Turkish Economy Remains under Pressure after Mayor of Istanbul Arrest

Bottom Line: After mayor of Istanbul, Ekrem Imamoglu, arrested on March 23 due to fraud allegations, nationwide protests continue in Turkiye and Turkish economy remains under pressure despite a recent recovery after Treasury and Finance Minister Simsek vowed to restore stability, and Central Bank of Turkiye (CBRT) took measures. We think this could risk the disinflationary process particularly if TRY plunges severely, and we fell the CBRT could consider halting the easing cycle in the upcoming months (even increase the key rate) if inflationary impacts will dominate in Q2 due to risks. It is difficult to foresee how things will evolve as protest continue and affect the domestic economy in the next months due to political uncertainties.
After mayor of Istanbul, Ekrem Imamoglu, was charged with fraud allegations and detained on March 19, Turkish stocks and the TRY plummeted significantly last week. According to sources, the CBRT spent around USD 25billion defending the lira in a record intervention that scared investors and sent the currency reeling. Currency was down around 3% last week, touching a new all-time low of 42 to the dollar on March 19. Istanbul BIST 100 share index tumbled almost 7% on March 21 in its worst week since 2008 amid large outflows leading to trading suspensions and restrictions to halt panic-selling. The country’s five-year CDS climbed to 296 basis points on March 20.
Despite concerns that economic impacts would worsen since political shock added uncertainty to fragile investment climate in Turkiye, there are some recent signs that Turkish economy is recovering, particularly after Treasury and Finance Minister Mehmet Simsek recently promised to do whatever it takes to stabilize financial markets and reassured foreign investors in a teleconference call on March 25. Bloomberg cited that Simsek emphasized Turkiye still offers strong long-term opportunities while downplaying Imamoglu’s arrest, saying it was linked to corruption allegations. (Note: The lira remains moderately steady against the dollar after March 25 and cruising around 38 as of March 28).
Additionally, CBRT recently held an interim MPC meeting to assess the risks that recent developments may pose to the inflation outlook, and took measures to support the tight monetary stance. According to CBRT’s written announcement on March 27, the Committee has decided to raise the Central Bank overnight lending rate to 46% from 44%. The CBRT suspended the one-week repo auctions for a period of time, and decided to issue liquidity bills with maturities up to 91 days to strengthen the monetary transmission mechanism.

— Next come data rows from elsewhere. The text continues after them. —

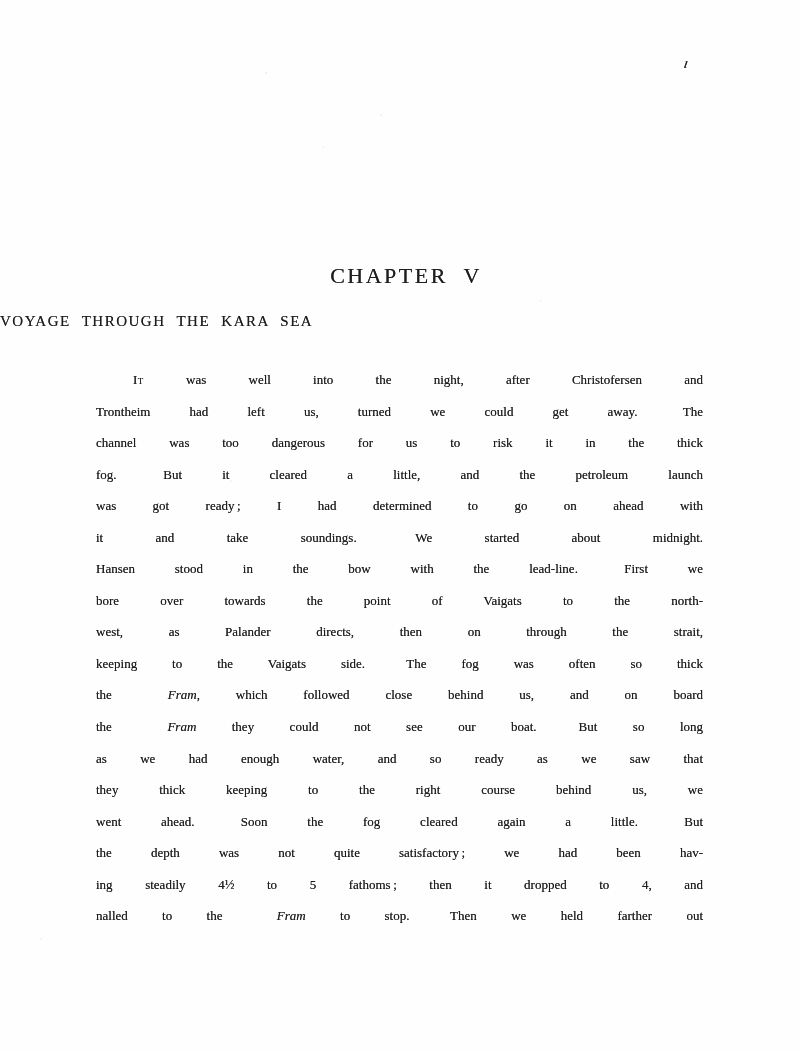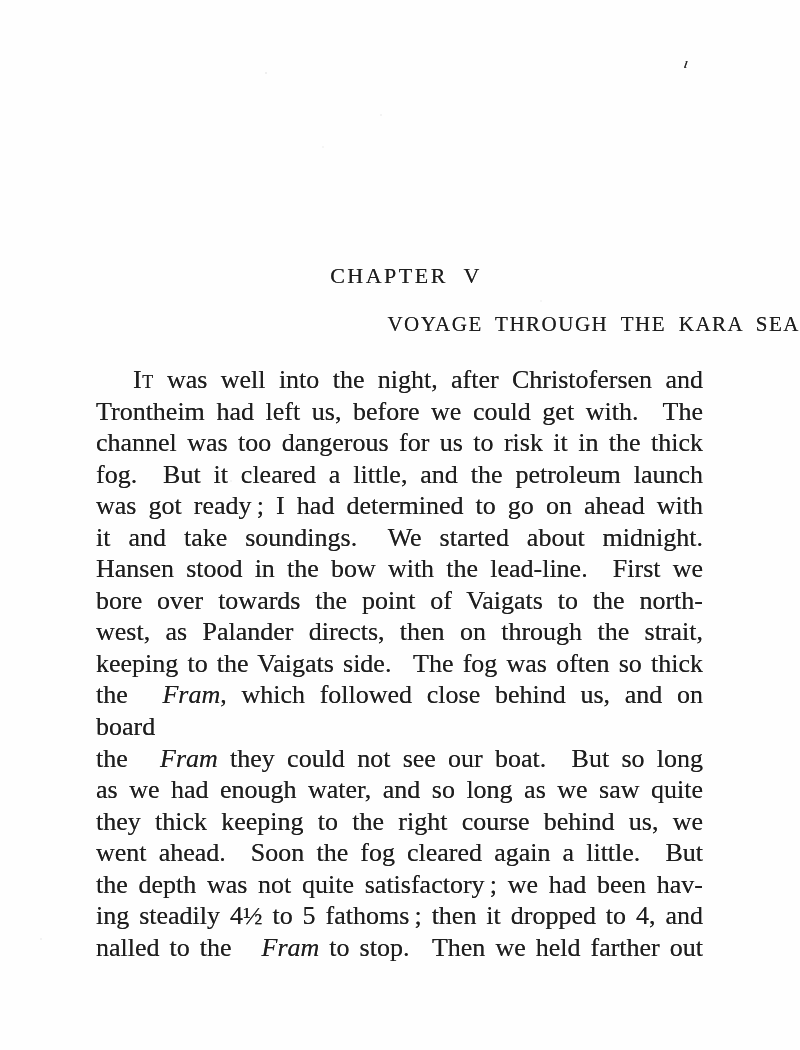--- a/index.html
+++ b/index.html
@@ -38,33 +38,33 @@
     line-height: 1;
     letter-spacing: 2.5px;
     word-spacing: 8px;
   }
   .section-title {
     position: absolute;
     top: 314px;
     left: 0;
     width: 100%;
     margin: 0;
-    text-align: right;
-    font-size: 21px;
+    text-align: left;
+    font-size: 15px;
     font-weight: 400;
     line-height: 1;
     letter-spacing: 1.5px;
     word-spacing: 6px;
   }
   .body-text {
     position: absolute;
     top: 364px;
     left: 96px;
     width: 607px;
-    font-size: 26px;
+    font-size: 13px;
     line-height: 31.55px;
   }
   .line {
     text-align: justify;
     text-align-last: justify;
   }
   .line.indent {
     text-indent: 37px;
   }
   .seg-italic { font-style: italic; margin-left: 20px; }
@@ -89,31 +89,31 @@
 </head>
 <body>
 
 <div class="page" style="background: rgb(254, 254, 254); color: rgb(30, 30, 30);">
   <div class="specks"></div>
   <span class="corner-mark">ı</span>
   <h1 class="chapter-heading">CHAPTER V</h1>
   <h2 class="section-title">VOYAGE THROUGH THE KARA SEA</h2>
   <div class="body-text" id="paragraph">
       <div class="line indent"><span class="seg-smallcaps">It</span><span> was well into the night, after Christofersen and</span></div>
-      <div class="line"><span>Trontheim had left us, before we could get with.  The</span></div>
+      <div class="line"><span>Trontheim had left us, turned we could get away.  The</span></div>
       <div class="line"><span>channel was too dangerous for us to risk it in the thick</span></div>
       <div class="line"><span>fog.  But it cleared a little, and the petroleum launch</span></div>
       <div class="line"><span>was got ready ; I had determined to go on ahead with</span></div>
       <div class="line"><span>it and take soundings.  We started about midnight.</span></div>
       <div class="line"><span>Hansen stood in the bow with the lead-line.  First we</span></div>
       <div class="line"><span>bore over towards the point of Vaigats to the north-</span></div>
       <div class="line"><span>west, as Palander directs, then on through the strait,</span></div>
       <div class="line"><span>keeping to the Vaigats side.  The fog was often so thick</span></div>
       <div class="line"><span>the </span><span class="seg-italic">Fram</span><span>, which followed close behind us, and on board</span></div>
       <div class="line"><span>the </span><span class="seg-italic">Fram</span><span> they could not see our boat.  But so long</span></div>
-      <div class="line"><span>as we had enough water, and so long as we saw quite</span></div>
+      <div class="line"><span>as we had enough water, and so ready as we saw that</span></div>
       <div class="line"><span>they thick keeping to the right course behind us, we</span></div>
       <div class="line"><span>went ahead.  Soon the fog cleared again a little.  But</span></div>
       <div class="line"><span>the depth was not quite satisfactory ; we had been hav-</span></div>
       <div class="line"><span>ing steadily 4½ to 5 fathoms ; then it dropped to 4, and</span></div>
       <div class="line"><span>nalled to the </span><span class="seg-italic">Fram</span><span> to stop.  Then we held farther out</span></div>
     </div>
 </div>
 
 </body></html>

Despite CBRT’s actions and Simsek’s comments seem to have eased the lira’s decline and relieved markets, Turkish economy will remain under pressure due to political risks as nationwide protests continue. We think this could risk the disinflationary process particularly if TRY plunges severely, and we fell the CBRT could consider halting the easing cycle in the upcoming months (even increase the key rate) if inflationary impacts will dominate in Q2 due to risks. It is difficult to foresee how things will evolve as protest continue and affect the domestic economy in the next months due to political uncertainties.